Asbjörn Krag kam jetzt auf den Gedanken, sofort Cyrus Holmes aufzusuchen. Als er sein Hotel erreicht hatte, erfuhr er, daß auch dieser Herr abgereist sei. Ja, er erfuhr noch mehr. Am frühen Morgen des gestrigen Tages hatte sich im Hotel eine sehr peinliche Szene abgespielt.
Eine junge, scheinbar sehr erregte und nervöse Dame hatte um eine Unterredung mit Cyrus Holmes gebeten. Man hatte sie in das Zimmer des berühmten Forschers geführt, wo sie etwa zehn Minuten mit dem Herrn gesprochen hatte. Dann war sie aber noch aufgeregter und heftig weinend wieder herausgekommen. Sir Cyrus selbst führte sie. Anfänglich hatte es den Anschein, als ob er sie am Arme festhielt, um sie zu stützen; aber bald darauf merkte das erstaunte Hauspersonal, daß er sie an die Luft gesetzt hatte. In diesem Augenblick sah er entsetzlich aus. Bis vor die Haustür brachte er die Dame; dann ging er in sein Zimmer zurück, verlangte seine Rechnung und reiste einige Stunden später – wahrscheinlich nach England – ab.
Krag fragte den Portier, ob er von früheren Besuchen her Sir Cyrus kenne.
Der Portier lächelte. »Den berühmten Forscher kennt doch jeder Pariser.«
»Kannten Sie denn auch die schwarzgekleidete Dame?«
»Nein, gar nicht.«
Dieser dreitägige Aufenthalt in Paris hatte bewirkt, daß Asbjörn Krag vollständig darüber im Zweifel war, was er nun tun sollte.
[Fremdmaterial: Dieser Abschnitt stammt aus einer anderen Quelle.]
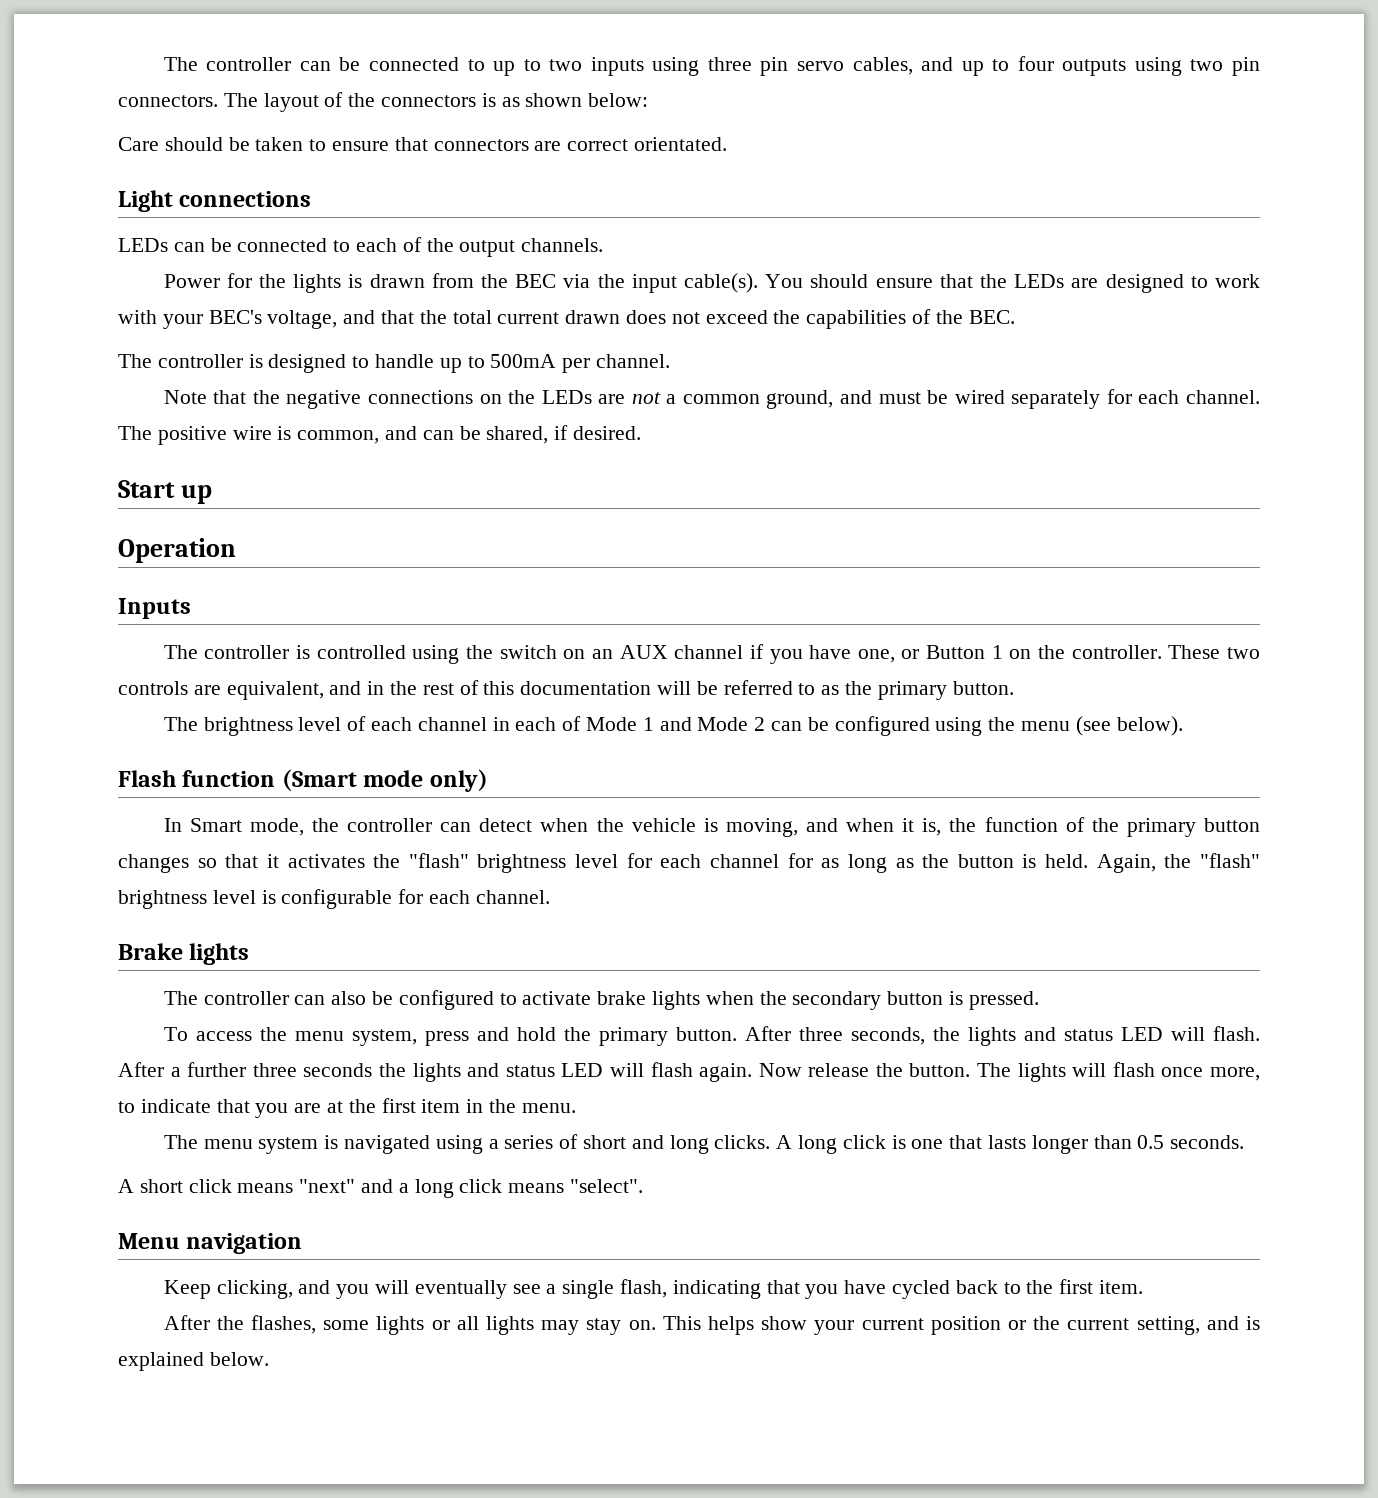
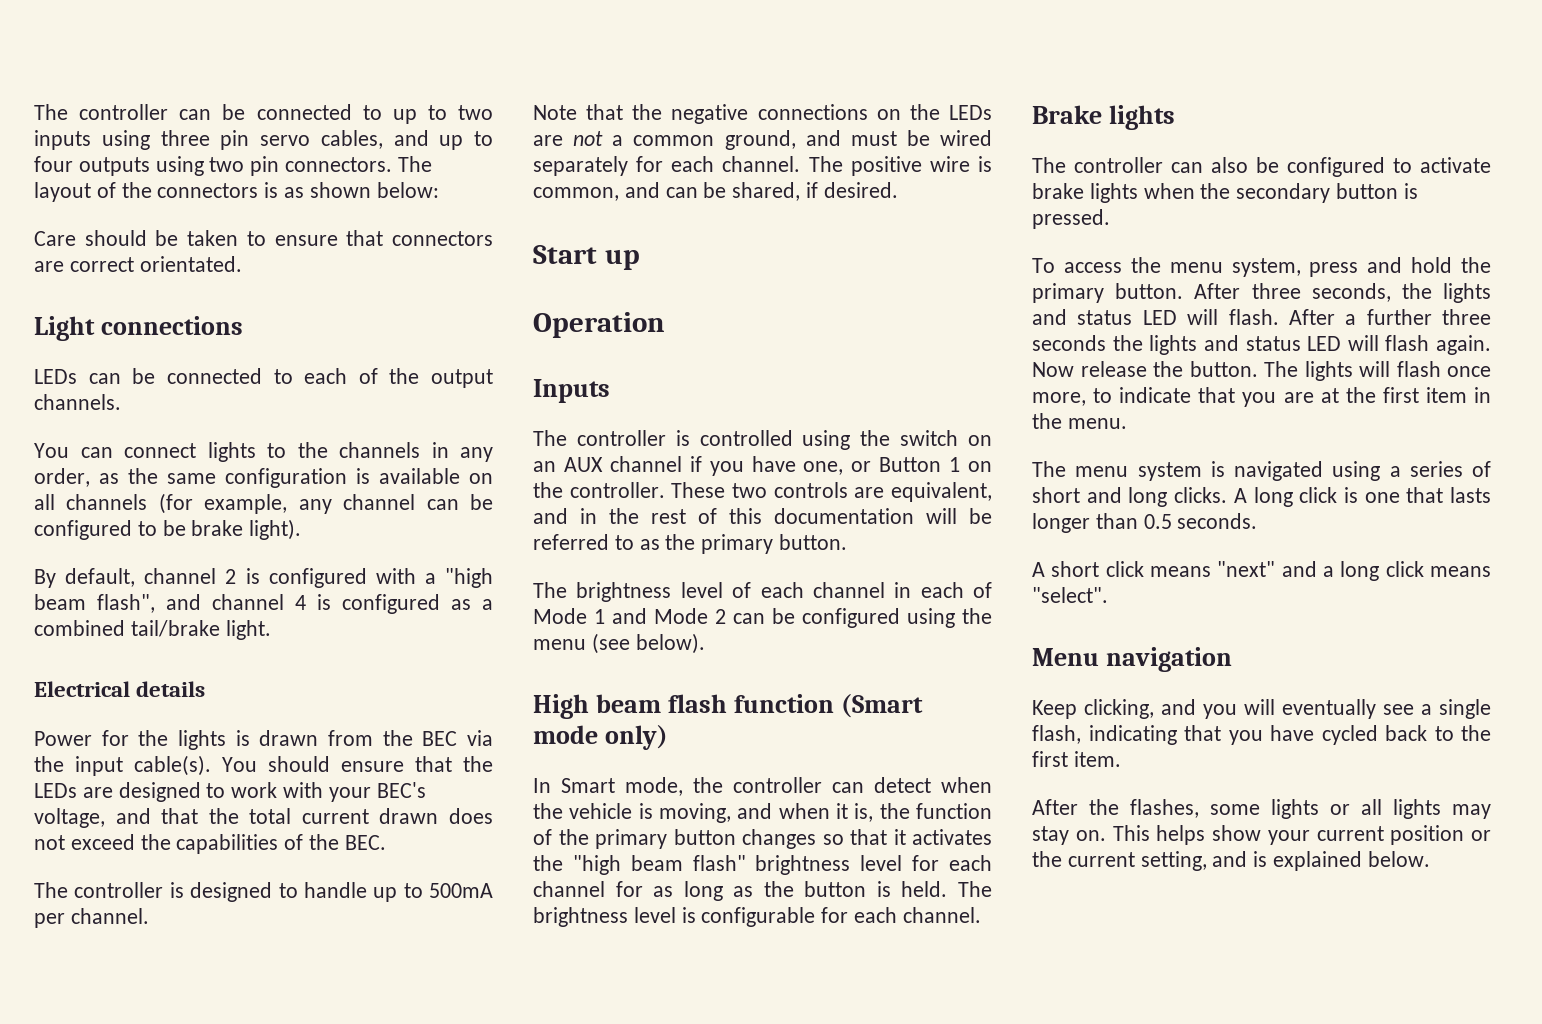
(604, 245) none -> [34,442,493,462] [34,468,493,488] [34,493,494,514] [34,519,302,540] [34,568,493,588] [34,594,493,614] [34,620,271,640] [34,681,206,697] // You can connect lights to the channels in any order, as the same configuration is available on all channels (for example, any channel can be configured to be brake light). // By default, channel 2 is configured with a "high beam flash", and channel 4 is configured as a combined tail/brake light. // Electrical details
[118,770,176,787] Flash -> [533,694,728,719] High beam flash
[408,853,469,868] "flash" -> [572,855,746,875] "high beam flash"
[1096,853,1260,873] Again, the "flash" -> [957,881,992,897] The

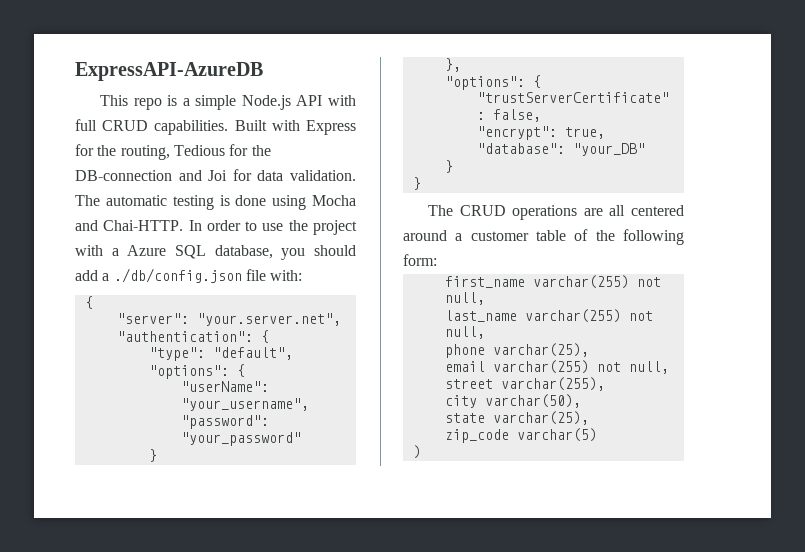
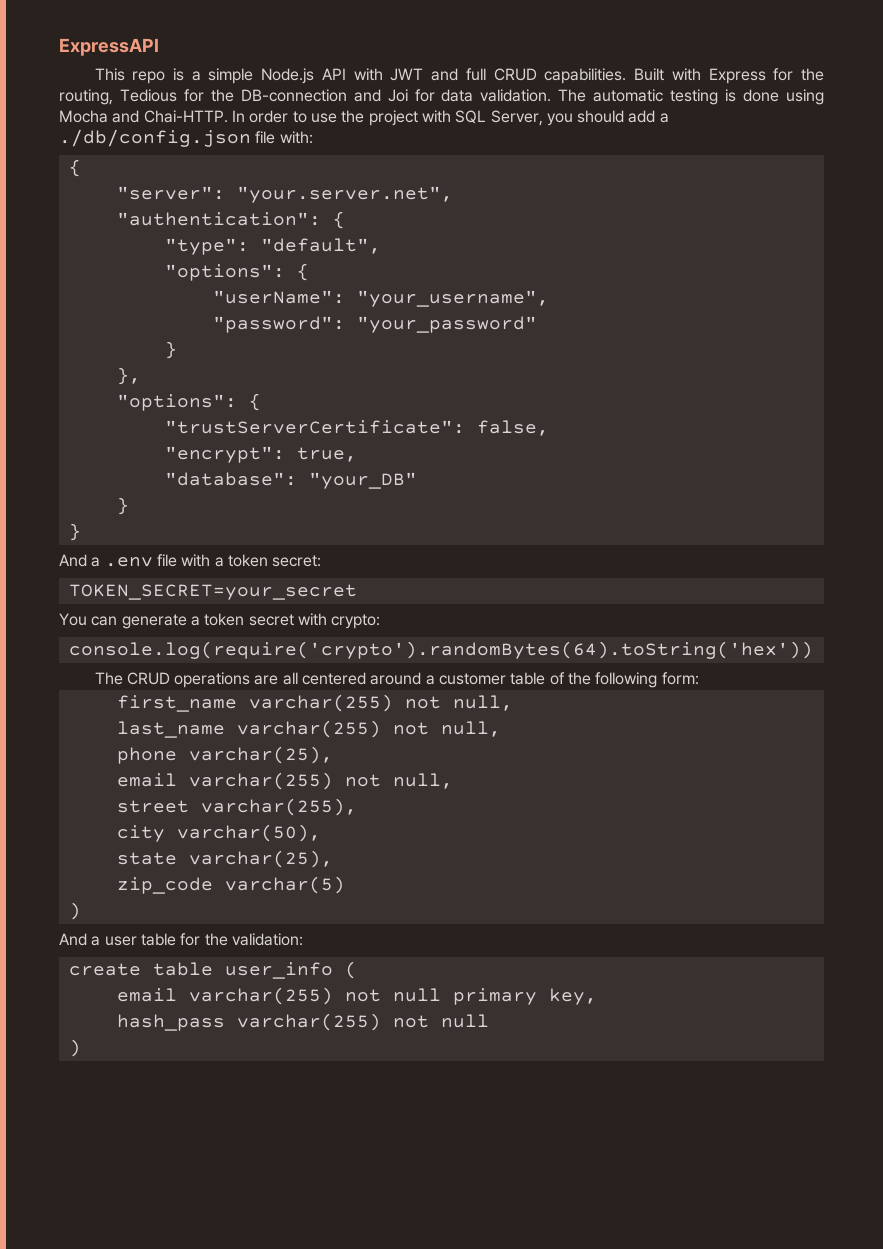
[75,62,263,81] ExpressAPI-AzureDB -> [59,38,159,56] ExpressAPI
(356, 100) none -> [390,68,459,81] JWT and
[111,245,273,259] a Azure SQL database, -> [455,110,543,126] SQL Server,
(421, 183) none -> [59,554,322,567] [68,584,357,600] [59,613,381,629] [68,641,813,659] // And a .env file with a token secret: // TOKEN_SECRET=your_secret // You can generate a token secret with crypto: // console.log(require('crypto').randomBytes(64).toString('hex'))
(421, 452) none -> [59,933,303,946] [68,961,357,979] [116,987,597,1005] [116,1013,489,1031] [68,1039,81,1057] // And a user table for the validation: // create table user_info ( // email varchar(255) not null primary key, // hash_pass varchar(255) not null // )

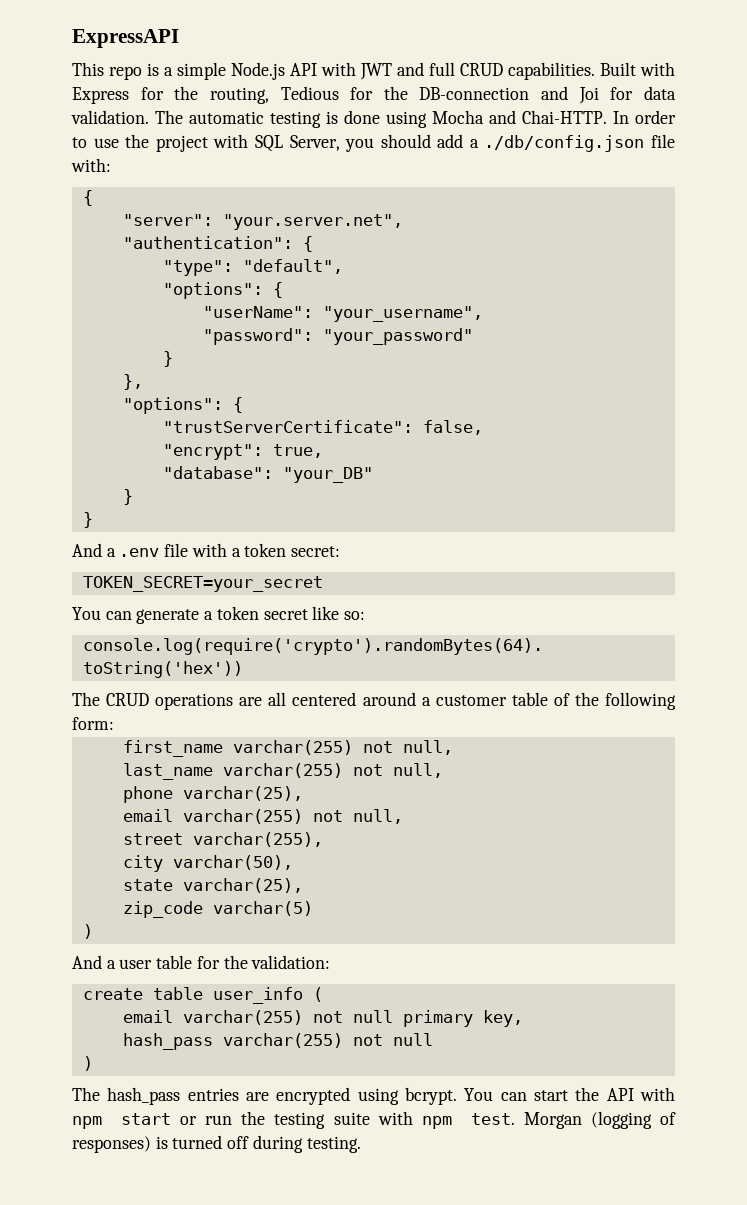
[297,613,381,629] with crypto: -> [312,606,366,620] like so:
(81, 1048) none -> [72,1087,675,1105] [72,1111,676,1129] [72,1135,361,1153] // The hash_pass entries are encrypted using bcrypt. You can start the API with npm start or run the testing suite with npm test. Morgan (logging of responses) is turned off during testing.

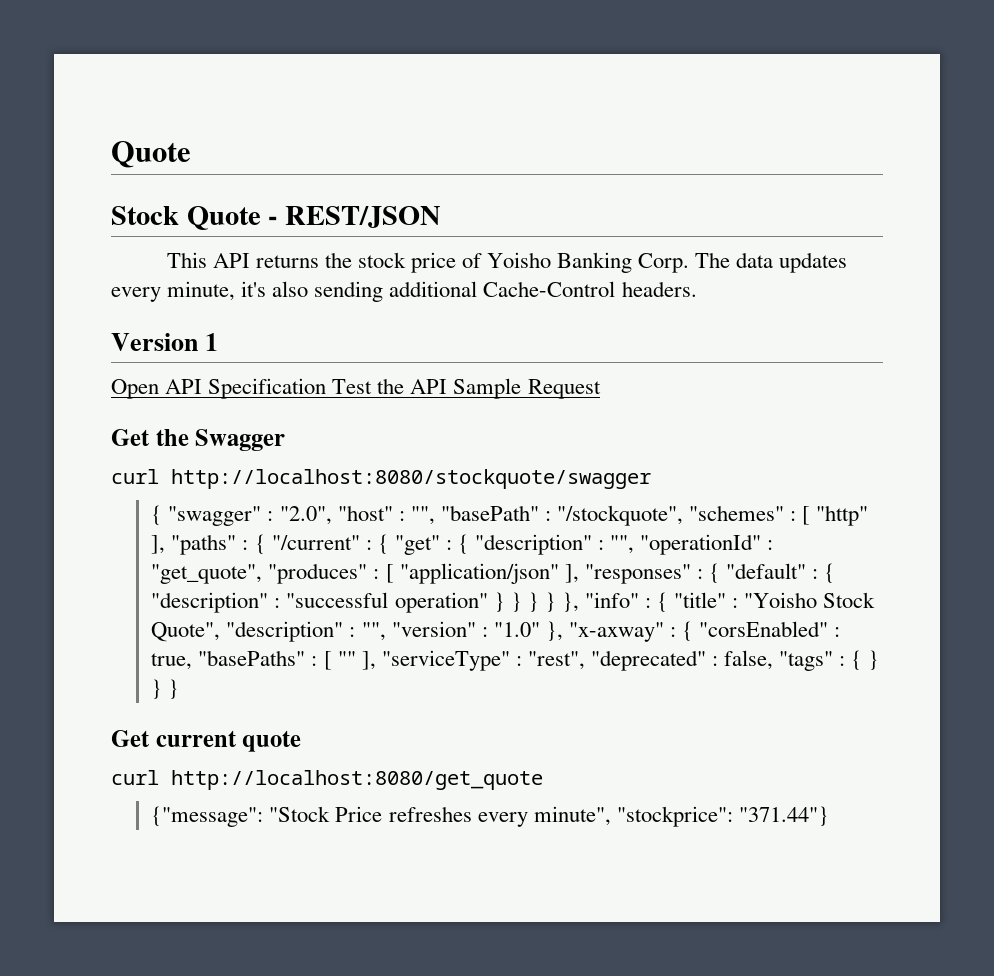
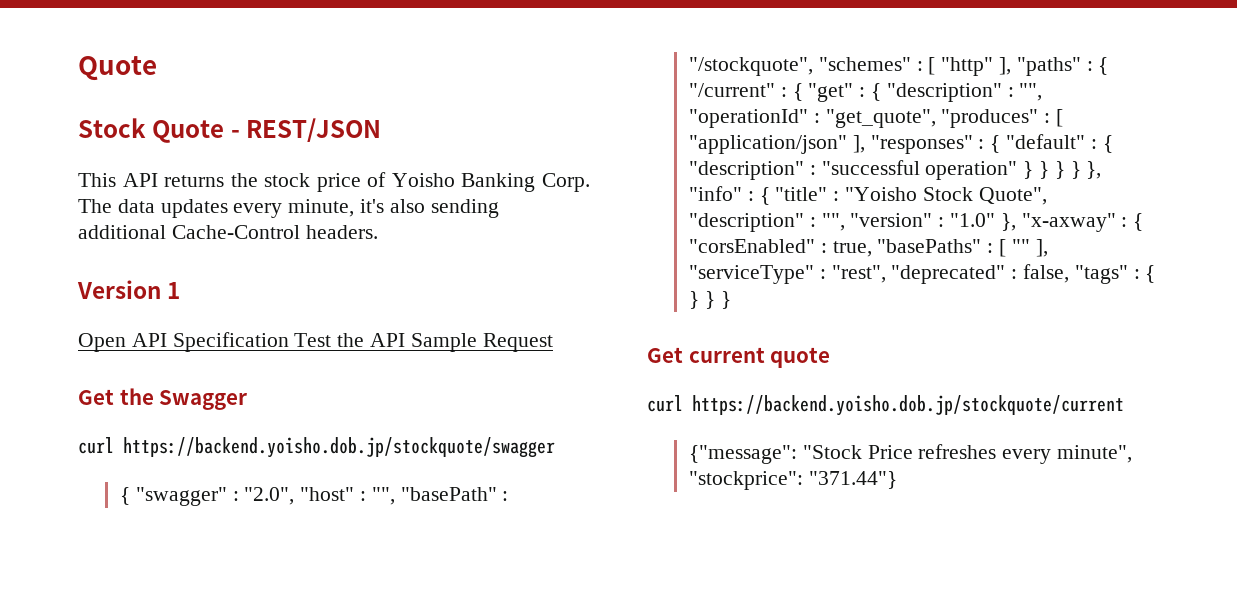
[171,469,651,489] http://localhost:8080/stockquote/swagger -> [123,437,555,458] https://backend.yoisho.dob.jp/stockquote/swagger
[171,770,543,790] http://localhost:8080/get_quote -> [692,395,1124,416] https://backend.yoisho.dob.jp/stockquote/current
Und doch war seine Laune nicht die schlechteste; denn mit Hilfe des Ringes und Holmsens Brief war es ihm gelungen, festzustellen, daß Nelson wirklich ein Dieb war oder doch wenigstens in Verbindung mit Dieben stand. Den Beweis hatte er ja in der Hand. Nur war es ihm nicht klar, welche Rolle die übrigen Personen eigentlich gespielt hatten. – Sollte er Nelsons Verfolgung wieder aufnehmen? Würde es ihm in dem dichten Eisenbahnnetz Südfrankreichs gelingen, ihn zu finden? Wäre es nicht besser, den Spuren der schwarzgekleideten Dame zu folgen? – Oder Monsieur Zephyr? – Oder gar Cyrus Holmes? – Krag hegte Zweifel, ob es ihm gelingen würde, dieser Sache auf den Grund zu kommen. Es sollte ihm gelingen.